I got into journalism through my work as a monologuist and a book reviewer. My performances were based on the lives of literary and historical characters. I mused on the life of Lolita at 50; Mary Magdalen in Hollywood and Neandrethal Woman caught in the crossfire of the Gulf war. I review books for the Globe and Mail, (Exit Cafe review)have a 'spiritual practices' column on CBC, an Americana music blog on NoDepression, (Portrait of Lincoln with the Wart)and am working on a new monologue about the lives of rogue nuns. Somewhere between 'fact' and 'fiction' lies the subtle world of energy and mystery where the trick is to rest in the light without trying to grab hold of it. Many writers and musicians, poets and mystics (though definitely not all) practice the art of hanging out in that space, saddled with, yet assuming the task of reminding us of its existence. Because, as the late singer Lhasa de Sela, swore: we all need it really badly.

Between Worlds.

For those who were not lucky enough to see Lhasa de Sela live before she died far too young, you can still hear her music and her radically gentle approach to life in a documentary I made for Inside the Music.( She Moves Between Worlds)It won me a silver medal art deco microphone trophy at the New York festival of World's Best Radio (which is what I am clutching in my blog profile). Lhasa was ( and remains) one of those artists who understands how important it is to listen for the subtle whispers that direct us in essential directions. Her work always addressed the importance of listening to that still-small voice and her integrity served her well, artistically, critically and financially. Her videographer, Ralph Dfouni, (Ralph's video work)described her as woman who was 'systematically working to eradicate hypocrisy from her life'.Just watching someone engaged in such an endeavour can change you forever.

Cutting Butter With a Chainsaw .

So, here I go: armed and laden and buoyed up with my favourite writers and musicians and insights of fellow sojourners, engaged with life, committed to recovery, disgruntled with the ham-fisted perspectives, opinions, and attitudes much of the media and cultural news makers are obsessed with and with whom, or so they claim, we share their obsessions. A wise man once said we live in a time of overkill- we keep 'cutting butter with a chainsaw'. Working in the media I gravitated to the world of documentaries because I could never rise to the frenetic urge and pressure to provide hard-hitting, fast-breaking news.
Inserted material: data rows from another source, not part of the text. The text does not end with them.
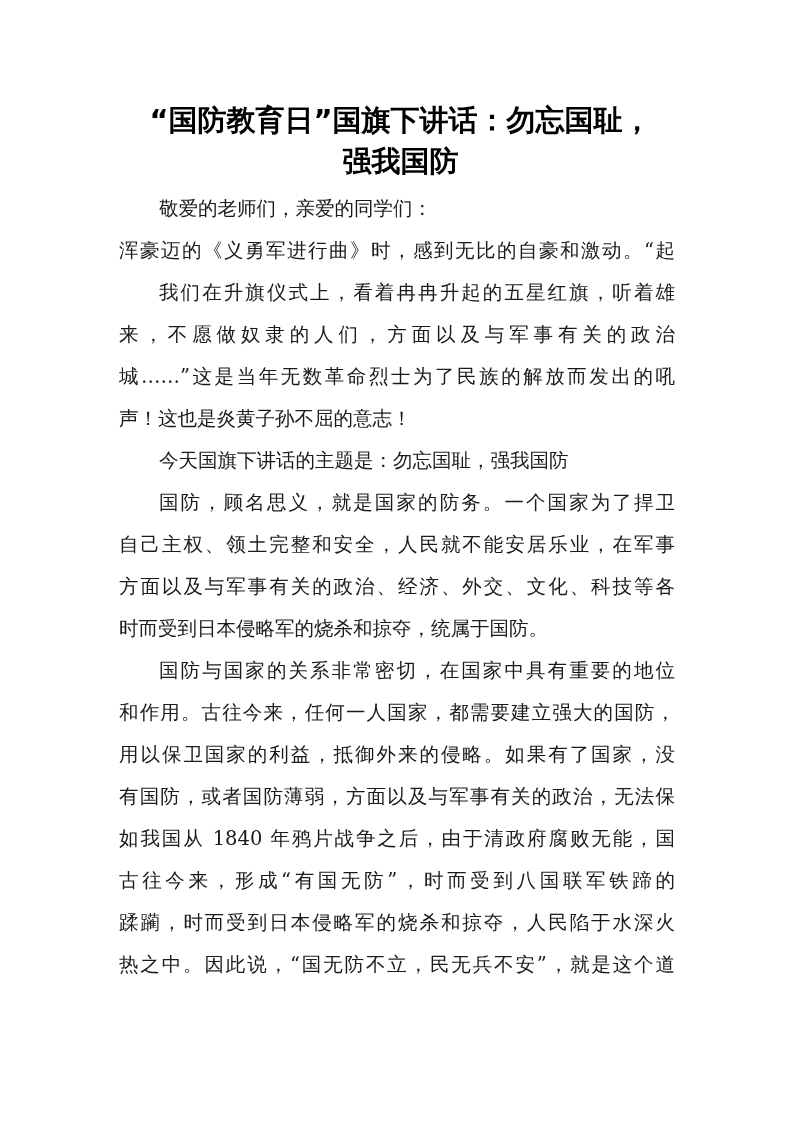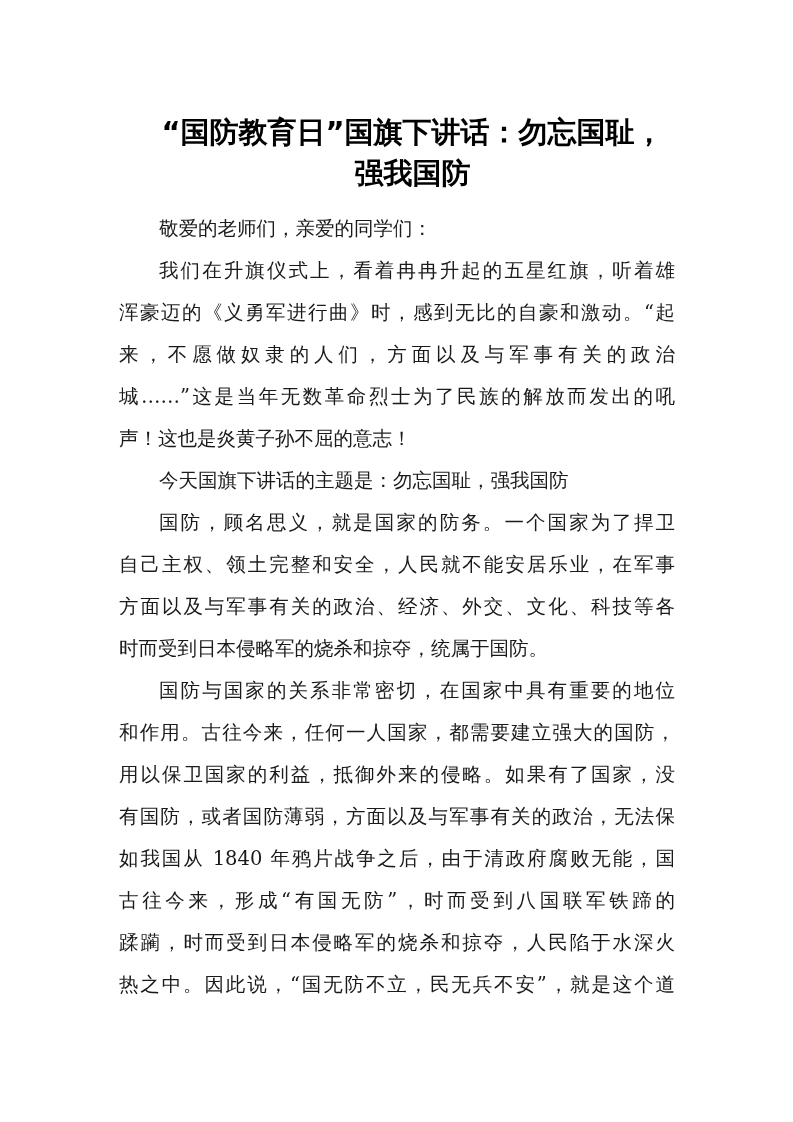--- a/index.html
+++ b/index.html
@@ -33,7 +33,7 @@
       font-size: 29px;
       line-height: 41px;
       color: #000000;
-      margin: 16px;
+      margin: 4px;
     }
     .title .tline {
       display: block;

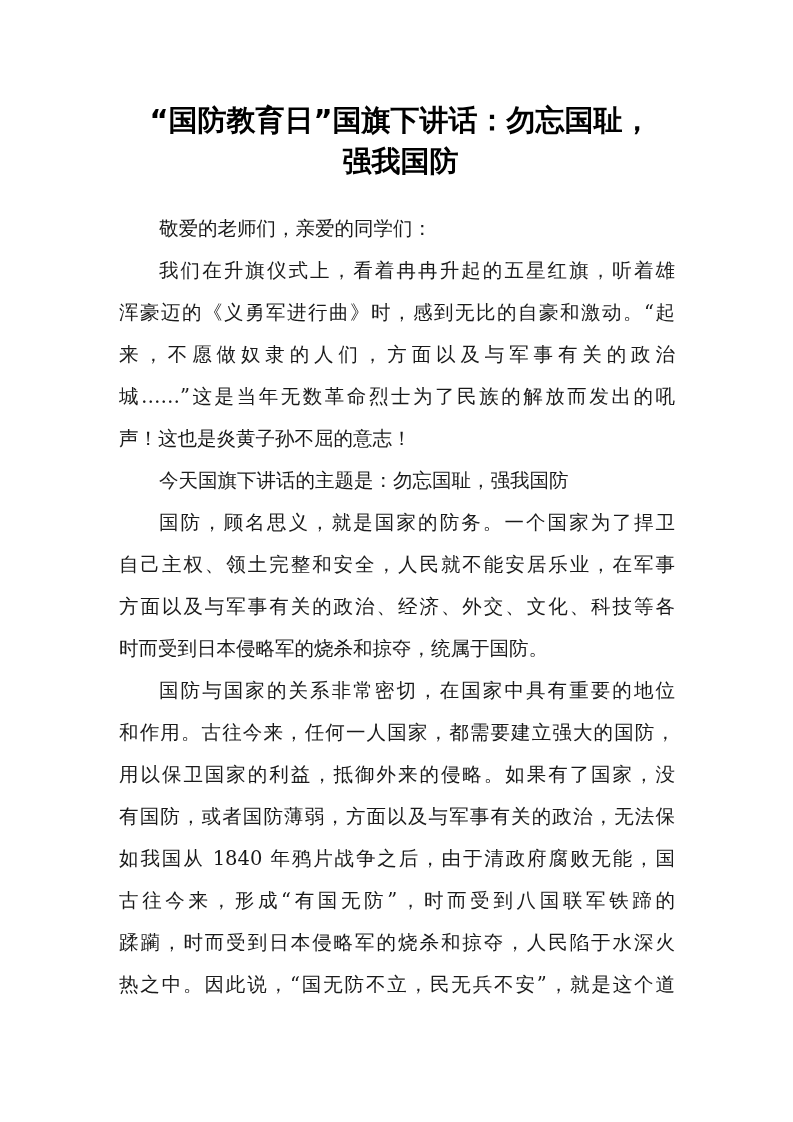--- a/index.html
+++ b/index.html
@@ -42,7 +42,7 @@
     .body {
       position: absolute;
       left: 119px;
-      top: 208px;
+      top: 188px;
       width: 556px;
     }
     .line {

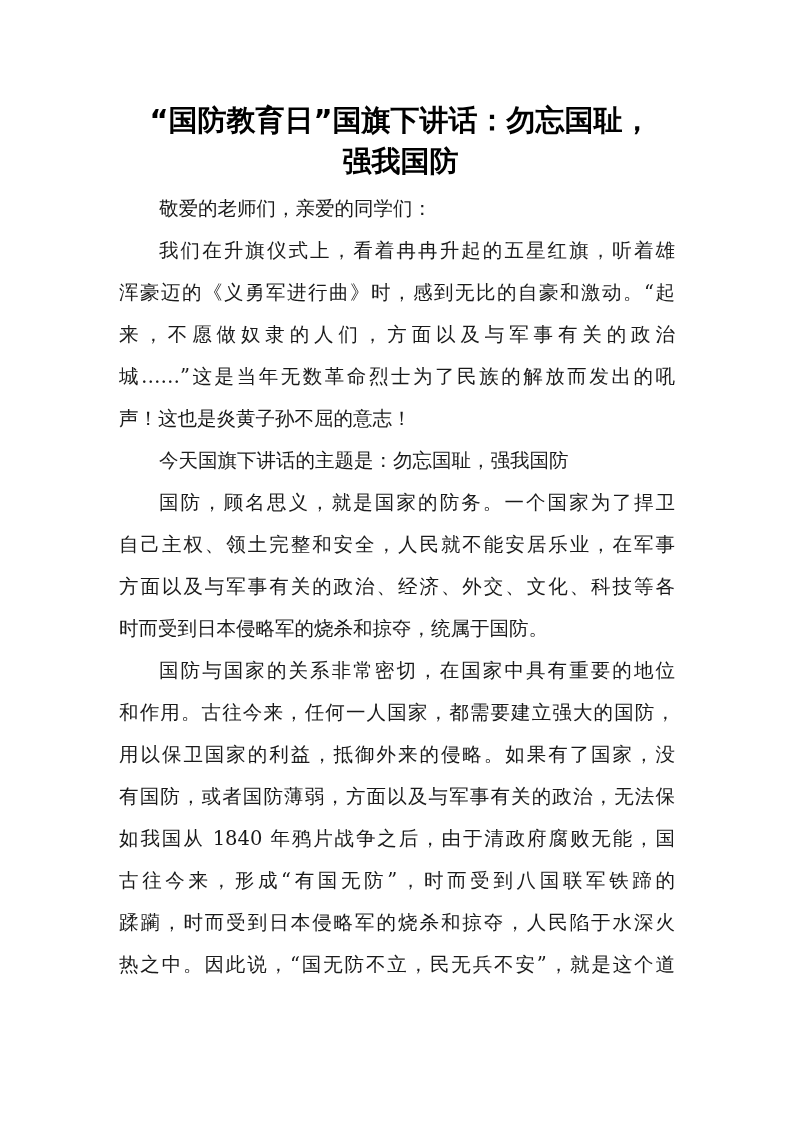--- a/index.html
+++ b/index.html
@@ -80,8 +80,8 @@
     </div>
 
     <div>
+      <span class="line">浑豪迈的《义勇军进行曲》时，感到无比的自豪和激动。“起</span>
       <span class="line indent">我们在升旗仪式上，看着冉冉升起的五星红旗，听着雄</span>
-      <span class="line">浑豪迈的《义勇军进行曲》时，感到无比的自豪和激动。“起</span>
       <span class="line">来，不愿做奴隶的人们，方面以及与军事有关的政治</span>
       <span class="line">城……”这是当年无数革命烈士为了民族的解放而发出的吼</span>
       <span class="line last">声！这也是炎黄子孙不屈的意志！</span>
I was asking myself why I had to 'hit' so hard- or why we had to hit at all.My contributions at daily story meetings were mostly called 'too process-y' or 'too feature-y'. Not 'sexy' enough. I'm going on the premise that people are not as incapable of processing the paradoxes of the human condition as we claim they are. Like Lhasa and the Buddhist nun Pema Chodron and poet David Whyte, I'm espousing a look at life in the spirit of 'tender-hearted bravery' (Chodron ) http://www.shambhala.org/teachers/pema/ and a 'robust vulnerability' (Whyte) http://www.davidwhyte.com/;  I'm going to sit at either shore of every day and see what slow-breaking wave from the Subtle World breaks free before me. I bid you join me.


2 comments:

  1. Helo, Madonna. It is great to hear your voice through this blog.

    What a strange sensation to read your post and be transported back in time. Ten long years ago I interviewed Lhasa after the release of Living Road in order to review the album for RootsWorld. The themes of the review? Intimacy, silence, bravery... http://www.rootsworld.com/interview/lhasa04.html

    Thanks for giving me the opportunity to re-visit that interview, which is especially precious to me now.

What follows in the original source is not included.